5. A menstrual cycle has three wheels. 
True or False 

6. A G-string is part of a fiddle. 
True or False 

7. Semen is a term for sailors. 
True or False 

8. Anus is a Latin term for yearly. 
True or False 

9. Testicles are found on an Octopus. 
True or False 

10. Asphalt describes rectal problems. 
True or False 

11. KOTEX is a radio station in Cincinnati. 
True or False 

12. Masturbate is used to catch large fish. 
True or False 

13. Coitus is a musical instrument. 
True or False 

14. Fetus is a character on Gunsmoke. 
True or False 

15. An umbilical chord is part of a parachute. 
True or False 

16. A condom is a large apartment complex. 
True or False 

17. An orgasm is a person who accompanies a church choir. 
True or False 

18. A diaphragm is a drawing in geometry. 

True or False 

19. A dildo is a variety of sweet pickle. 
True or False 

20. An erection is when Japanese people vote. 
True or False 

21. A lesbian is a person from the Middle East. 
True or False 

22. Sodomy is a special land of fast growing grass. 
True or False 

23. Pornography is the business of making records. 
True or False 

24. Genitals are people of non-Jewish origin. 
True or False 

25. Douche is the French word for "twelve". 

True or False


----------



## Rich Parsons (Mar 1, 2003)

:rofl: :rofl: :rofl: :rofl:


That Was Good!


----------



## cali_tkdbruin (Mar 3, 2003)

Stop it, stop it all ready, that's too friggin' funny. I'm rollin'... :rofl: :rofl: :rofl: 

:lol:


----------



## rachel (Mar 4, 2003)

:rofl: :rofl: :rofl: :rofl:


----------



## Cruentus (Mar 4, 2003)

:sadsong: 

If it isn't, then where the hell is the G-spot?

:rofl:


----------



## Jill666 (Mar 4, 2003)

> _Originally posted by PAUL _
> *:sadsong:
> 
> If it isn't, then where the hell is the G-spot?
> ...



Jest git yerself a sweet pickle and a gal and find out!

Yeehaw!


----------



## Cruentus (Mar 4, 2003)

Wait O' Second Here?!

I already have a gal....

ans she says I'm able to find it jus fiiiiine. Ummmmm what'ever that means. 

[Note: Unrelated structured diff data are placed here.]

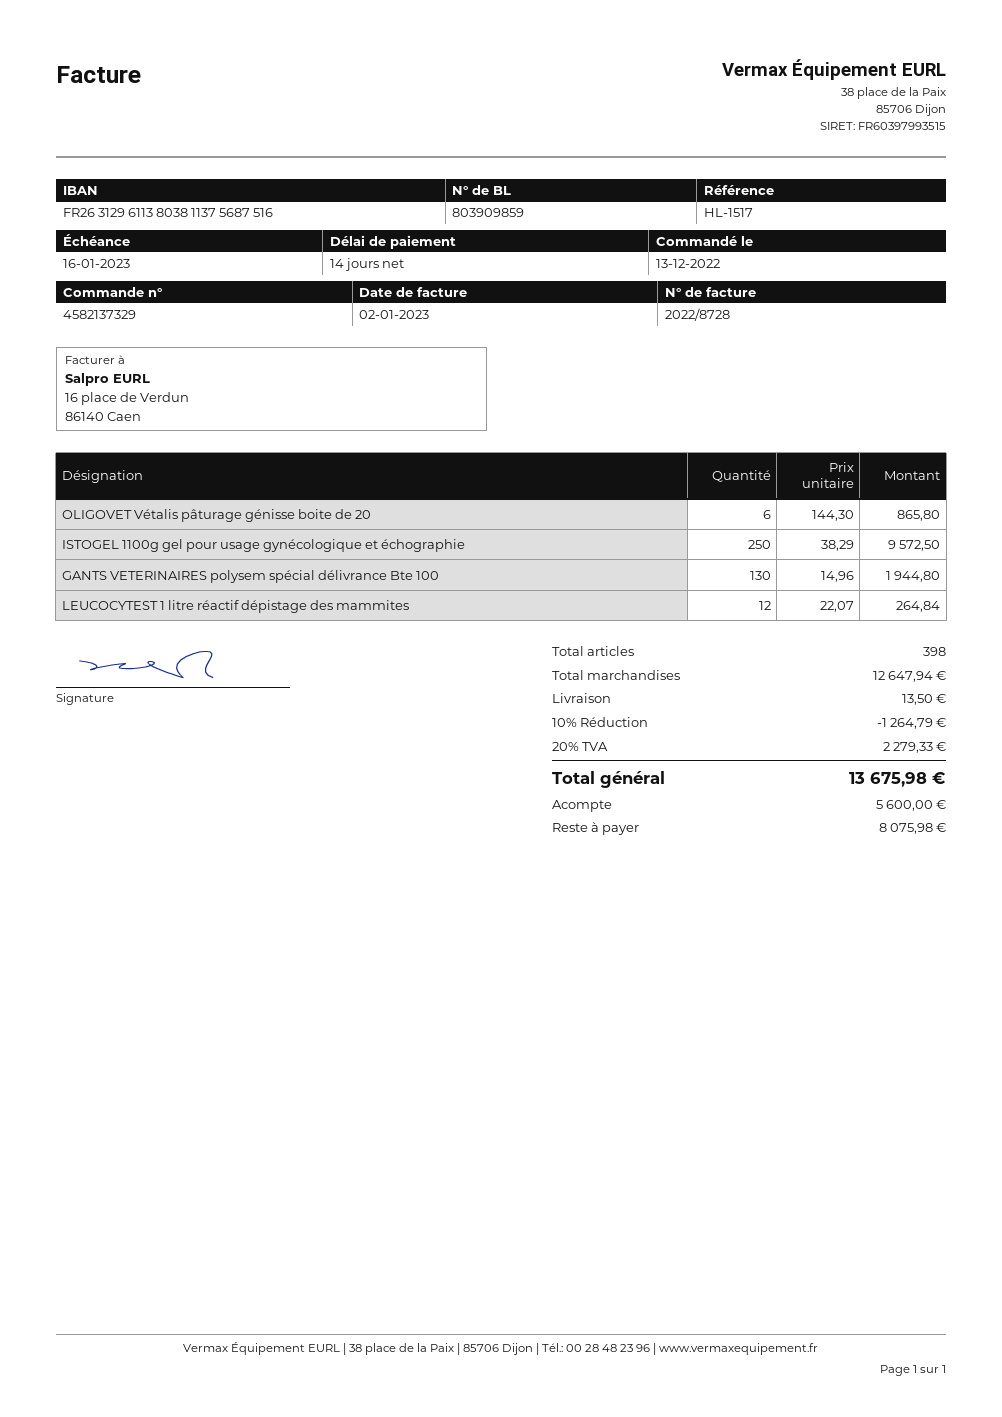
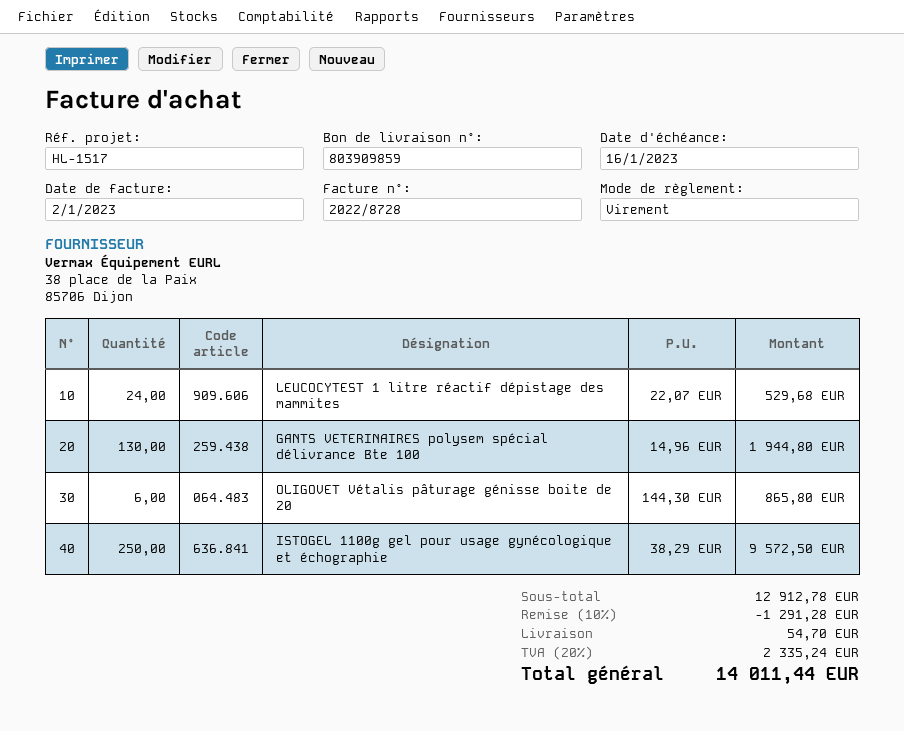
LEUCOCYTEST 1 litre réactif dépistage des mammites: 12 x 22.07 = 264.84 -> 24 x 22.07 = 529.68
subtotal: 12647.94 -> 12912.78
discount: 10% = 1264.79 -> 10% = 1291.28
shipping: 13.50 -> 54.70
tax: 20% = 2279.33 -> 20% = 2335.24
total: 13675.98 -> 14011.44

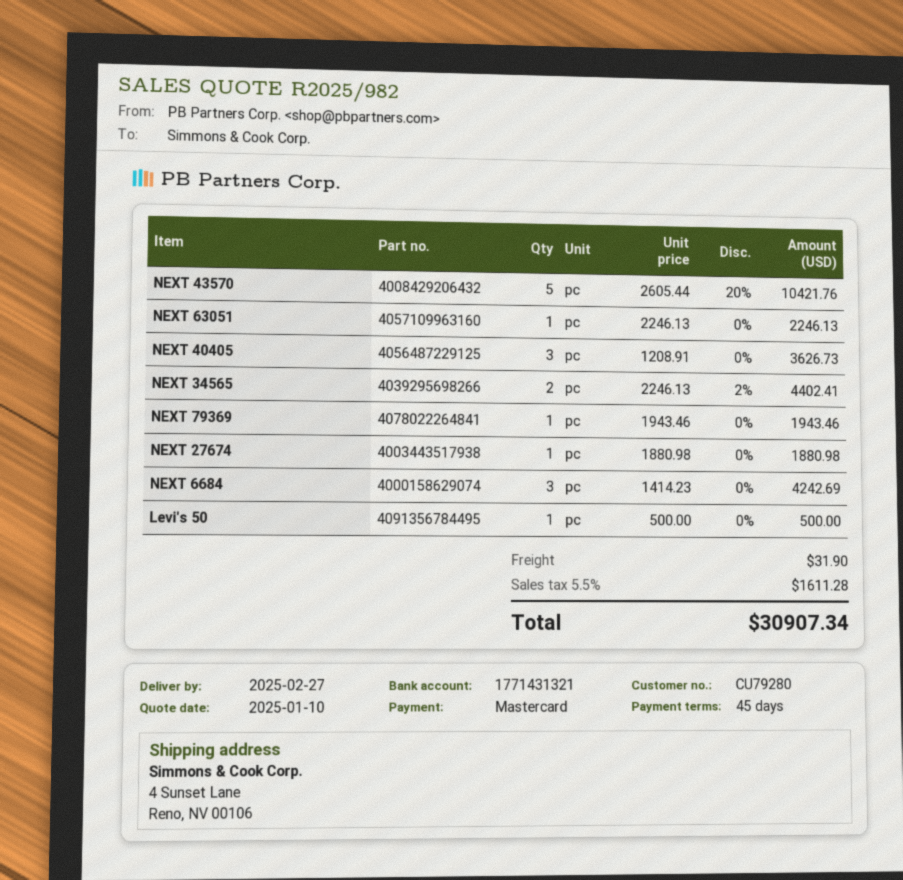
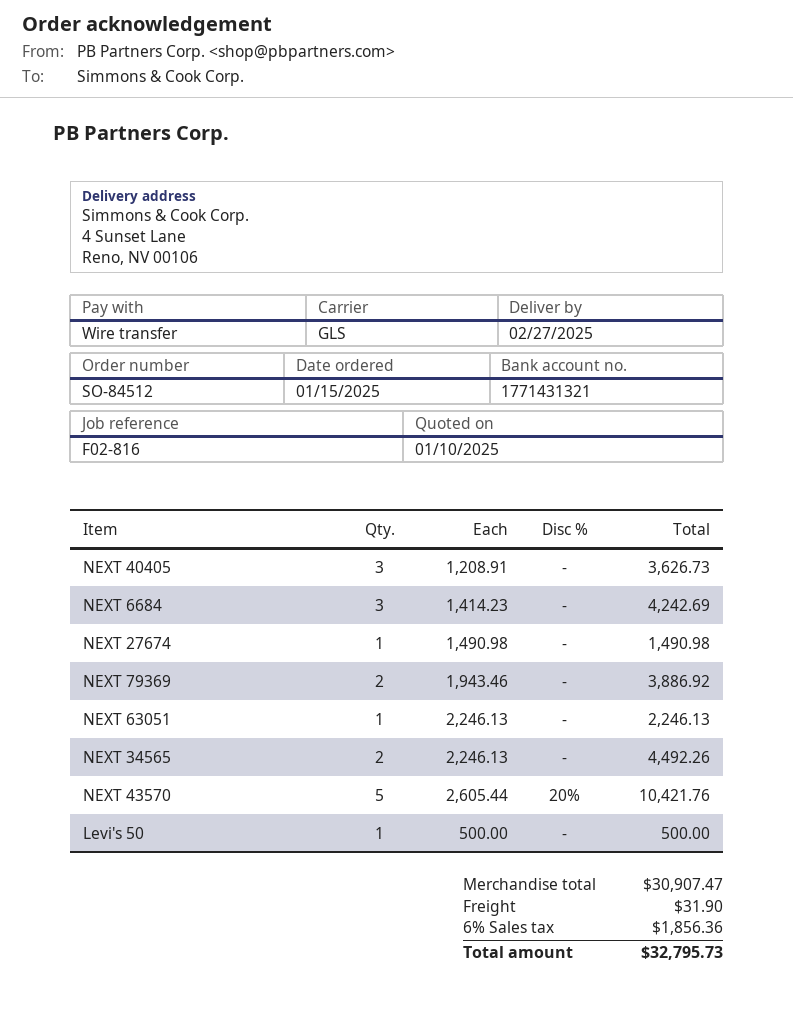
payment method: Mastercard -> bank transfer
NEXT 34565: 2 x 2246.13 - 2% = 4402.41 -> 2 x 2246.13 = 4492.26
NEXT 79369: 1 x 1943.46 = 1943.46 -> 2 x 1943.46 = 3886.92
NEXT 27674: 1 x 1880.98 = 1880.98 -> 1 x 1490.98 = 1490.98
tax: 5.5% = 1611.28 -> 6% = 1856.36
total: 30907.34 -> 32795.73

Sibblings will say anything to get you to pipe down while their watchin' springer!


----------



## Rich Parsons (Mar 4, 2003)

> _Originally posted by PAUL _
> *Wait O' Second Here?!
> 
> I already have a gal....
> ...




Jerry!

Jerry!

Shhhh Paul Quiet, I am watching this!

Jerry! :rofl:


----------



## Cruentus (Mar 4, 2003)

> _Originally posted by Rich Parsons _
> *Jerry!
> 
> Jerry!
> ...



"Paul Quiet," is my girlfriends most common phrase, for some reason. Yes....I know you all must be suprised.


----------



## Cruentus (Mar 4, 2003)

It's more like...."(eyeroll, sigh) Yea sure Paul, your the king. You can find any spot on my body. Your like a stallion. Happy? Now go get me a brew while I watch my show.....B***ch!":rofl:


----------



## Rich Parsons (Mar 4, 2003)

> _Originally posted by PAUL _
> *It's more like...."(eyeroll, sigh) Yea sure Paul, your the king. You can find any spot on my body. Your like a stallion. Happy? Now go get me a brew while I watch my show.....B***ch!":rofl: *




Paul, 

someday yuo will get there.


----------



## Jill666 (Mar 6, 2003)

> _Originally posted by PAUL _
> *It's more like...."(eyeroll, sigh) Yea sure Paul, your the king. You can find any spot on my body. Your like a stallion. Happy? Now go get me a brew while I watch my show.....B***ch!":rofl: *



Wow- it's like I'm hearing myself...


----------



## Cruentus (Mar 6, 2003)

> _Originally posted by Jill666 _
> *Wow- it's like I'm hearing myself... *



Oh man....too funny! :rofl: :rofl: :rofl: :rofl:


----------